SELinux Issue?
I’ve recently built a new mail server with CentOS6.5, and decided to bite the bullet and leave SELinux running. I’ve stumbled through making things work and am mostly there.
I’ve got my own spam and ham corpus as mbox files in /home/user/Mail/learned. These files came from my backup of the CentOS 5 server this machine is replacing.

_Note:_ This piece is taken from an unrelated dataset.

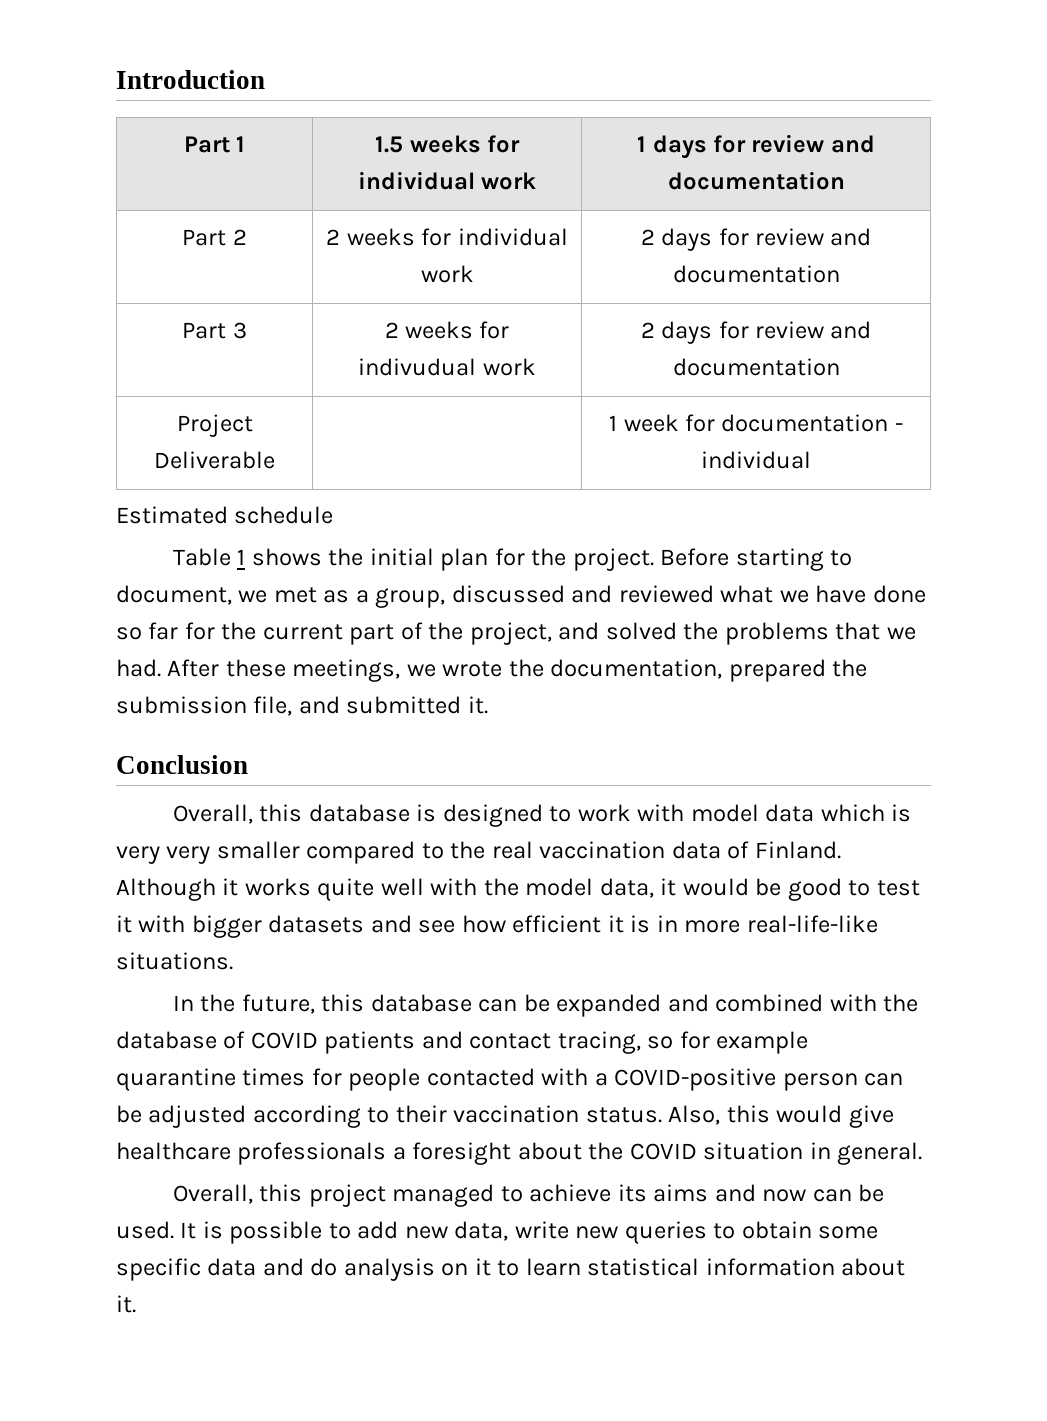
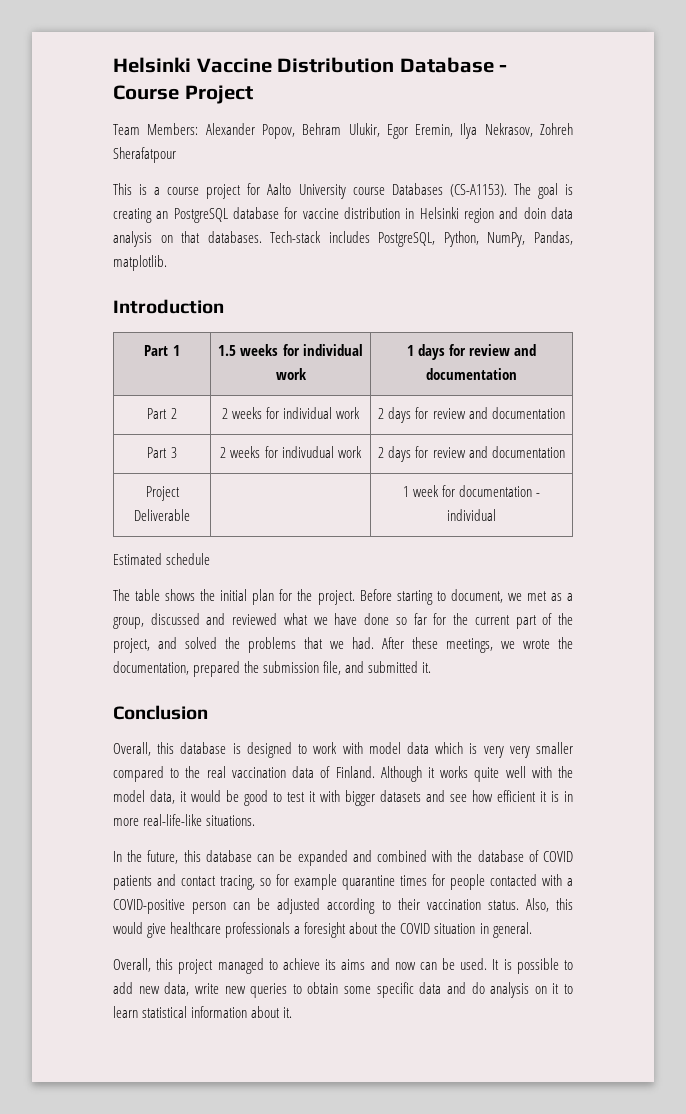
(116, 79) none -> [113,57,508,73] [113,85,253,104] [113,123,573,139] [113,147,176,163] [113,183,573,199] [113,207,573,223] [113,231,573,247] [113,255,167,271] Helsinki Vaccine Distribution Database - Course Project // Team Members: Alexander Popov, Behram Ulukir, Egor Eremin, Ilya Nekrasov, Zohreh Sherafatpour // This is a course project for Aalto University course Databases (CS-A1153). The goal is creating an PostgreSQL database for vaccine distribution in Helsinki region and doin data analysis on that databases. Tech-stack includes PostgreSQL, Python, NumPy, Pandas, matplotlib. //
[172,548,246,566] Table 1 -> [113,589,161,601] The table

The folder is owned by the user (the following is run as root):
ls -laF learned drw——-. 6 user group 4096 Jun 10 03:35 ./
drw——-. 6 user group 35864Jun 10 03:35 ../
drw——-. 6 user group 4096 Jun 10 03:35 2004/
-rw——-. 6 user group 155296 Jun 10 03:35 2014_10_Jun_learned_spam
-rw——-. 6 user group 996584 Jun 10 03:35 2014_10_Jun_learned_ham
also as root:
ls -laZlearned drw——-. 6 user group unconfined_u:object_r:mail_spool_t:s0. drw——-. 6 user group unconfined_u:object_r:mail_spool_t:s0.. drw——-. 6 user group unconfined_u:object_r:mail_spool_t:s02004
-rw——-. 6 user group system_u:object_r:mail_spool_t:s02014_10_Jun_learned_spam
-rw——-. 6 user group system_u:object_r:mail_spool_t:s02014_10_Jun_learned_ham
When I do the same as the user, I get this:
ls -laF learned ls: cannot access learned/2004: Permission denied ls: cannot access 2014_10_Jun_learned_spam: Permission denied ls: cannot access 2014_10_Jun_learned_ham: Permission denied total 0
d???????? ? ? ? ? ? ./
d???????? ? ? ? ? ? ../
d???????? ? ? ? ? ? 2004/
-???????? ? ? ? ? ? 2014_10_Jun_learned_spam
-???????? ? ? ? ? ? 2014_10_Jun_learned_ham
and this:
ls -laFZ learned ls: cannot access learned/2004: Permission denied ls: cannot access 2014_10_Jun_learned_spam: Permission denied ls: cannot access 2014_10_Jun_learned_ham: Permission denied total 0
d???????? ? ? ./
d???????? ? ? ../
d???????? ? ? 2004/
-???????? ? ? 2014_10_Jun_learned_spam
-???????? ? ? 2014_10_Jun_learned_ham
The user’s process to feed the spam and ham to spamassassin fails when trying to write to the directories, even though the files are owned by user:group
What, precisely is wrong here? I don’t get any AVC entries in
/var/log/audit/audit.log, so I’m at a loss as to what to try next. Should this directory not be target mail_spool_t? Any guesses?
-chuck
2 thoughts on - SELinux Issue?
Chuck Campbell wrote:
things work
Yup, you will. The *directories* have to be executable for you to look in them.
mark
I think this is more of a DAC issue as Mark has said.